Несколько ямочек смеялись на ее личике, под самыми глазами, и посредине щек, и даже на подбородке. Глаза - широко разрезанные, прозрачные - переходили стр.338 от одного предмета к другому, от дерева к траве, и дальше к скамье, стоявшей на обрыве, в полукруге низких кустов, еще туго распускавших свои почки.
Солнце начало печь - шел первый час дня.
Девушка изредка щурилась, когда повертывала голову в сторону дома, где был юг. Ее высокая грудь вдыхала в себя струи воздуха, с милым движением рта. Розовые губы ее заметно раскрывались, и рот оставался полуоткрытым несколько секунд - из него выглядывали тесно сидящие зубы, блестевшие на солнце.
Гулять по парку было еще сыро. Вниз, к реке, она не решалась спускаться одна. Вот после обеда, когда ее старшая тетка ляжет отдохнуть, она пойдет к реке, если подъедет Николай Никанорыч к обеду.
Николай Никанорыч живет у них вторую неделю, во флигеле. Он - землемер. Фамилия его Первач. Такая странная фамилия! Она его спросила как-то: "что значит первач?" И он ей объяснил, что так называется какая-то мука, - пшеничная, кажется. Этот Первач - красив, даже очень красив - брюнет, волосы вьются, бородка клинышком и на щеках коротко подстрижена. Одевается "шикозно".
Это слово "шикозно", как и много других, она вывезла из губернского института. Давно ли был выпуск, акт и бал?.. Всего каких-нибудь три месяца с небольшим, перед масленицей. Они - в старшем классе, все носили при себе маленькие календари и отмечали крестиком каждый протянувшийся день. Приехали за ней папа и младшая тетка, Марфа Захаровна, с няней Федосеевной, нашивали платья, белья, каждый день ходили портнихи и приказчики из магазинов. Медали она не получила; только награду - похвальный лист и книги - сочинения Пушкина, с позолоченным обрезом.
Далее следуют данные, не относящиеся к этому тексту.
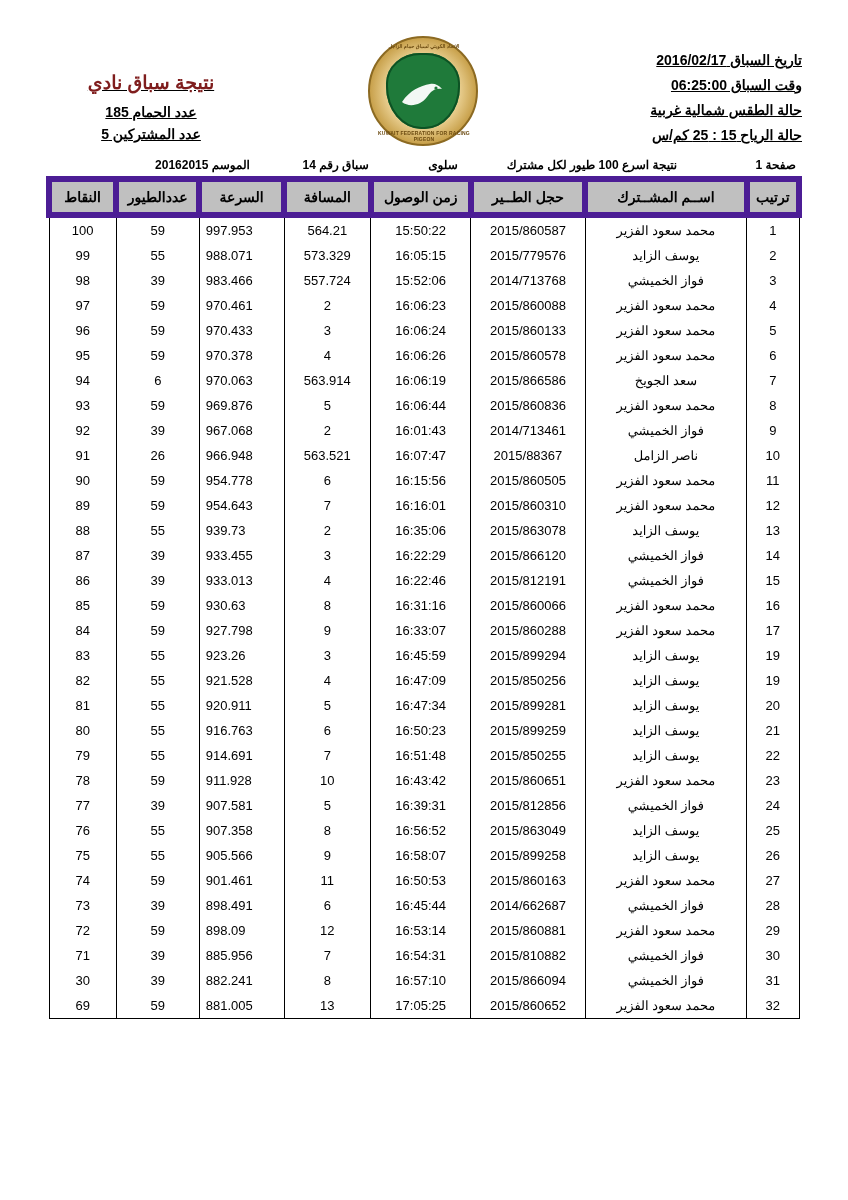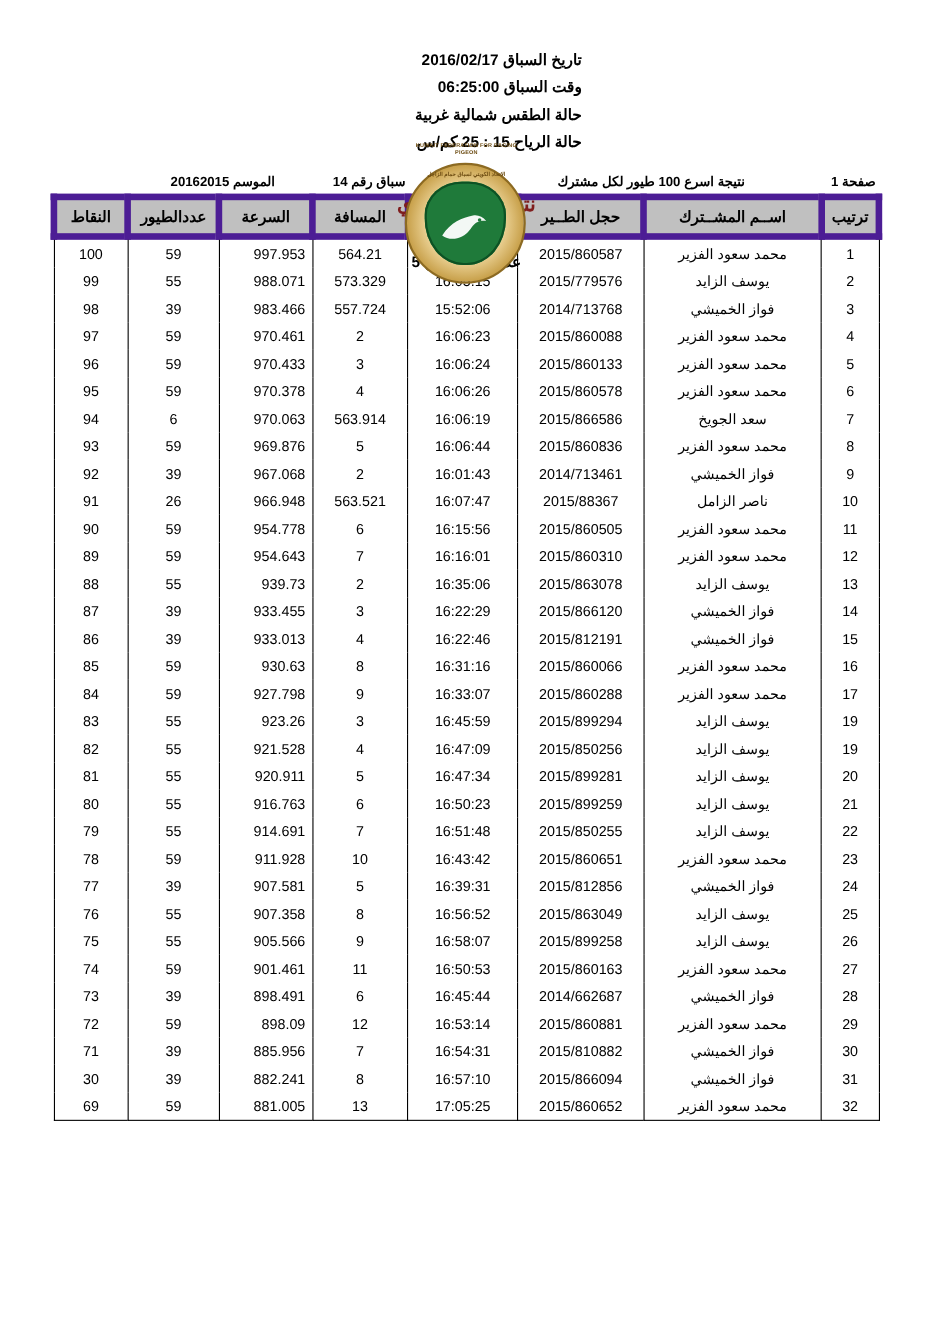"تاريخ السباق 2016/02/17" .header { align-items: center -> flex-end; flex-direction: column -> row; text-decoration: none -> underline }
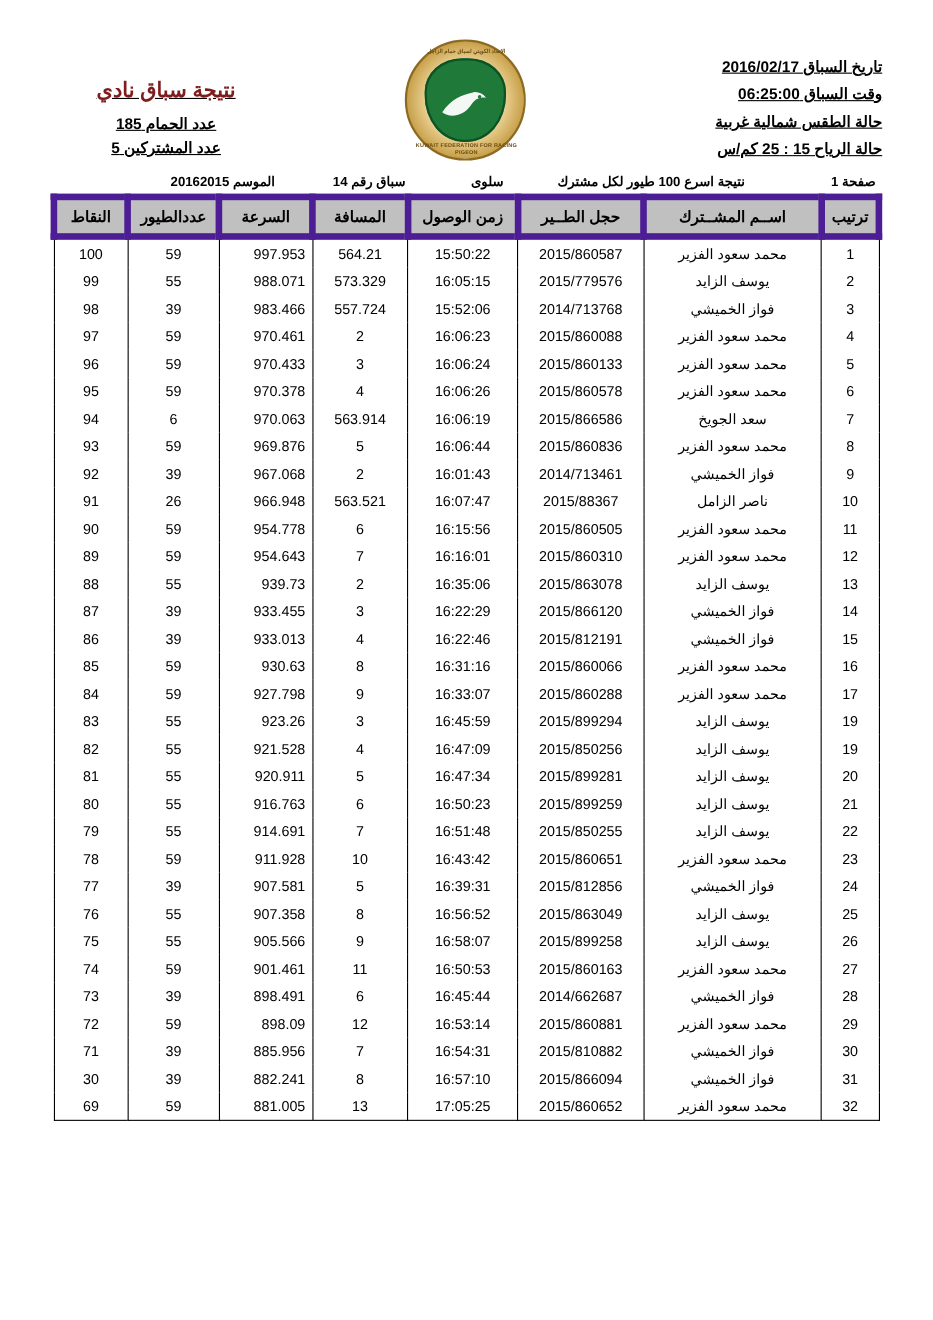"997.953" td.c-speed { text-align: right -> left }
Она сама удивилась, что кончила с наградой. Могла бы поступить на какие-нибудь курсы, в Москве или Петербурге. Но ее совсем туда не тянуло. Лучше своего губернского города она ничего не знала. Так ее все любили, - и в институте, и в городе. Прожили они целый месяц; были пикники, вечера в клубе; три раза ее возили в театр; она видела целых три оперетки и по слуху до сих пор напевает оттуда. Нот не успела найти. Папа потом привез ее сюда, в усадьбу, где она давно не бывала. Одно лето проболела. Ее не брали на вакации. Потом ездила в Самару на кумыс. Вот с тех стр.339 пор она так поправилась. Прошло все: кашель, простуды, головные боли, сердцебиение. В институте думали, что у нее будет чахотка, а теперь она - "кубышка".
Так прозвали ее подруги, особенно одна, Маша Холтиопова. Та всегда была больная, белая, точно молоком налитая, с чудной талией. Они клялись писать друг другу каждую неделю. Первые два месяца писали, потом пошло туже.
Да и о чем писать? С тех пор как она в Заводном, день за днем мелькают - и ни за что нельзя зацепиться.
Спать можно сколько хочешь, пожалуй, хоть не одеваться, как следует, не носить корсета. Гости - редки…
Предводитель заезжает; но он такой противный - слюнявый и лысый - хоть и пристает с любезностями. Папа по делам часто уезжает в другое имение, в
Кошелевку, где у него хутор; в городе тоже живет целыми неделями - Зачем? Она не знает; кажется, он нигде не служит.
Ей давно уже сдается - это еще в институте было, - что папа стал с ней не так ласков, как прежде. Он ни в чем ей не отказывает и карманных денег дает - только не на что их тратить; прежде чаще ласкал и расспрашивал обо всем. Теперь - нет. И она совсем его не знает, какой он: добрый, злой, умный или глупый. Письма ему писала она, и в последний год перед выпуском - коротенькие, не умела его ни о чем выспросить - любит ли он ее по-прежнему. Здесь она, когда бывает с ним наедине, чувствует себя маленькой- маленькой. Ничего у нее не выходит - никакого серьезного разговора. Оттого, должно быть, что она еще не вышла из малолеток.